The value function is also quite intuitive for people that have been looking at RL before. We optimize the value function module to match the value of the state ($R_t = r_t + \gamma_t R_t$).

This can all be expressed in code like the following:


class Optimizer:
    def loss(self, trajectory, K=3):
        for index in range(len(trajectory) - K):
            state = self.encode(trajectory[index].state)
            R = self.get_reward(trajectory[index:])

            loss = sum(
                (R - self.value(state, k)) ** 2
                + self.get_reward_gamma_error(trajectory, index, k)
                for k in range(K)
            )
            loss.backwards()

    def get_reward_gamma_error(self, trajectory, index, k):
        state = self.encode(trajectory[index].state)
        for i in range(k):
            state = self.transition(
                state, trajectory[index + i].action)

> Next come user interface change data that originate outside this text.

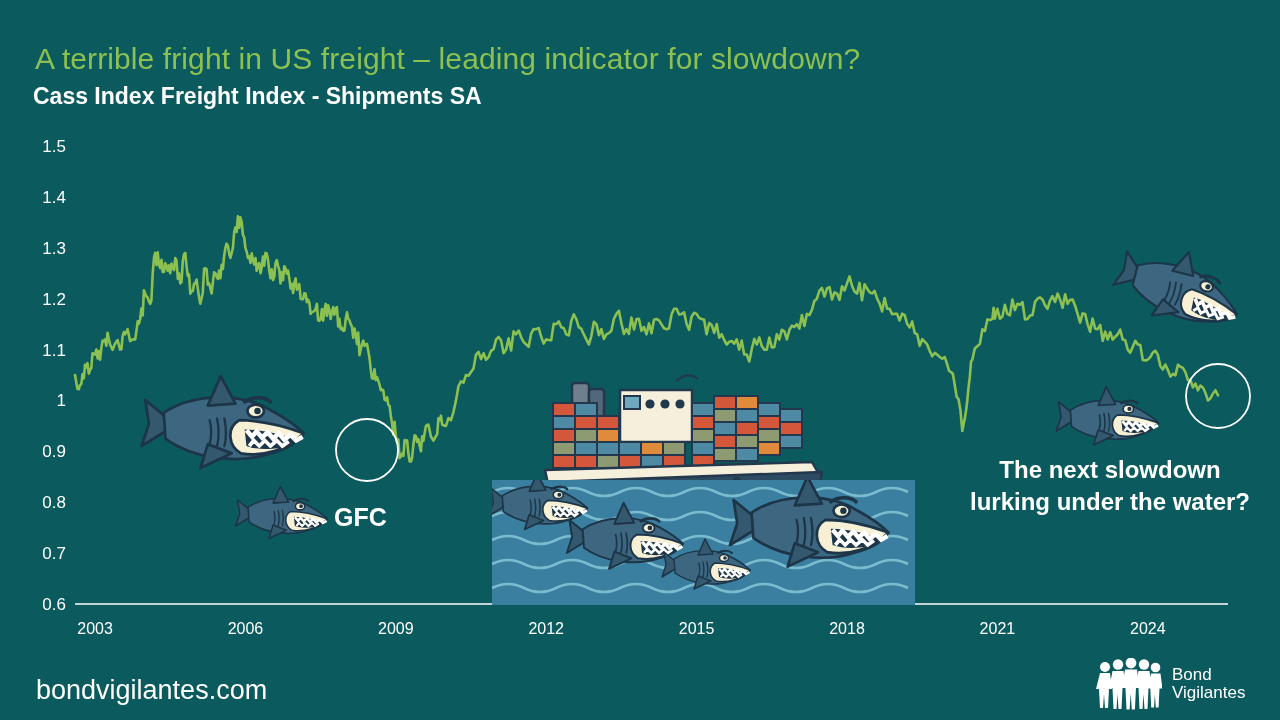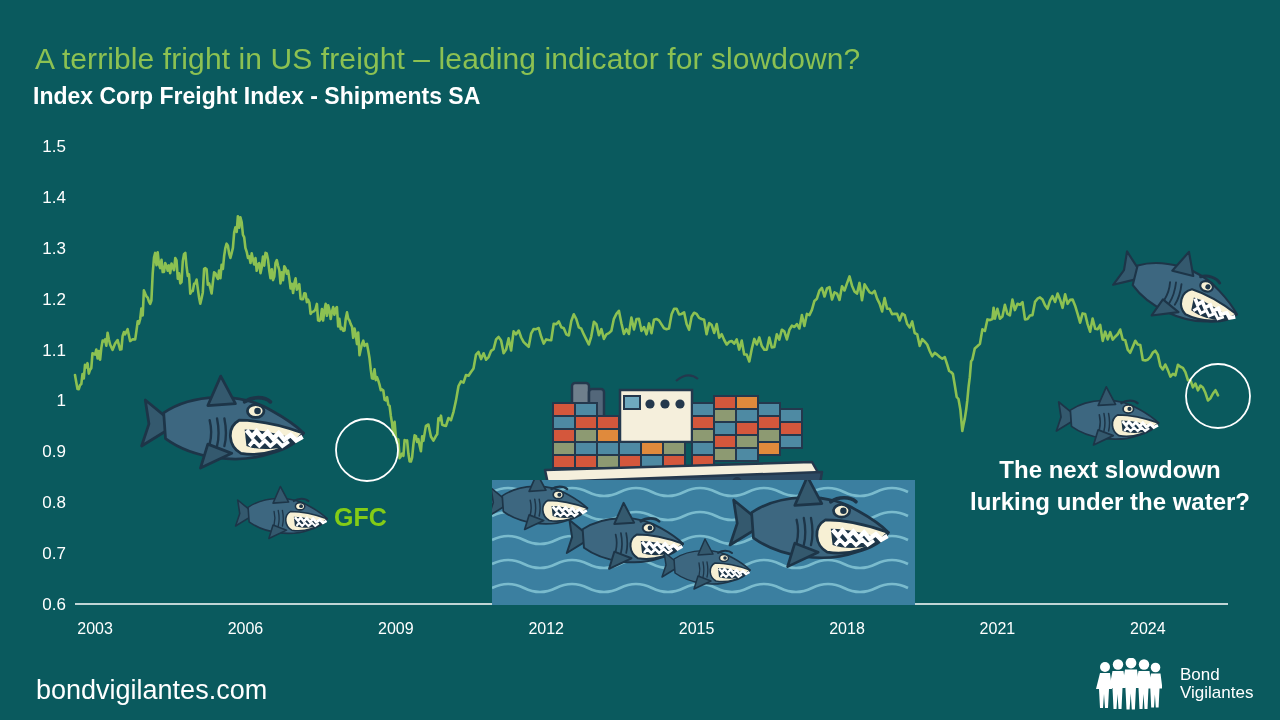--- a/index.html
+++ b/index.html
@@ -22,48 +22,48 @@
     font-size:23px;color:#ffffff;font-weight:600;
     white-space:nowrap;
   }
 
   
   #chart{position:absolute;left:0;top:0;width:1280px;height:720px;}
 
   
   .gfc-label{
     position:absolute;left:334px;top:503px;
-    color:#84cc16;font-size:25px;font-weight:bold;
+    color:#ffffff;font-size:25px;font-weight:bold;
   }
   .next-slowdown{
     position:absolute;left:960px;top:454px;width:300px;
     color:#fff;font-size:24px;font-weight:bold;text-align:center;
     line-height:1.32;
   }
 
   
   .site{
     position:absolute;left:36px;top:675px;
     color:#ffffff;font-size:27px;
   }
   .logo{
     position:absolute;left:1096px;top:658px;
-    display:flex;align-items:center;gap:18px;
+    display:flex;align-items:center;gap:10px;
   }
   .logo-text{
     color:#ffffff;font-size:17px;line-height:1.08;font-weight:500;
   }
 </style>
 </head>
 <body>
 
 <div id="slide">
 
   <div class="title">A terrible fright in US freight – leading indicator for slowdown?</div>
-  <div class="subtitle">Index Corp Freight Index - Shipments SA</div>
+  <div class="subtitle">Cass Index Freight Index - Shipments SA</div>
 
   <svg id="chart" viewBox="0 0 1280 720" xmlns="http://www.w3.org/2000/svg">
     <defs>
       <clipPath id="plotclip">
           <rect x="72" y="130" width="1160" height="478"></rect>
         </clipPath>
 
       <g id="shark-shape">
 
         <path d="M6 18 L -16 0 L -12 26 L -20 50 L 6 34 Z" fill="#34596e" stroke="#1d3548" stroke-width="3" stroke-linejoin="round"></path>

        entry = trajectory[index + k]
        pred_reward, pred_gamma = self.outcome(state, entry.action)

        return (
            (entry.reward - pred_reward) ** 2
            + (entry.gamma - pred_gamma) ** 2
        )

    def value(self, state, depth):
        if depth == 0:
            return self.value_module(state)
        a = (1 / (depth + 1)) * self.value_module(state)
        b = (depth / (depth + 1)) * Planner().q_planning(state)
        return a + b

    def get_reward(self, trajectory):
        last = trajectory[-1]
        R = 0 if last.is_terminal else Planner().plan(last.state)
        for entry in reversed(trajectory):
            R = entry.reward + entry.gamma * R
        return R

Conclusions

It’s a nice paper, and I recommend everyone to read it. Especially since it’s quite well written and the ideas are made very accessible.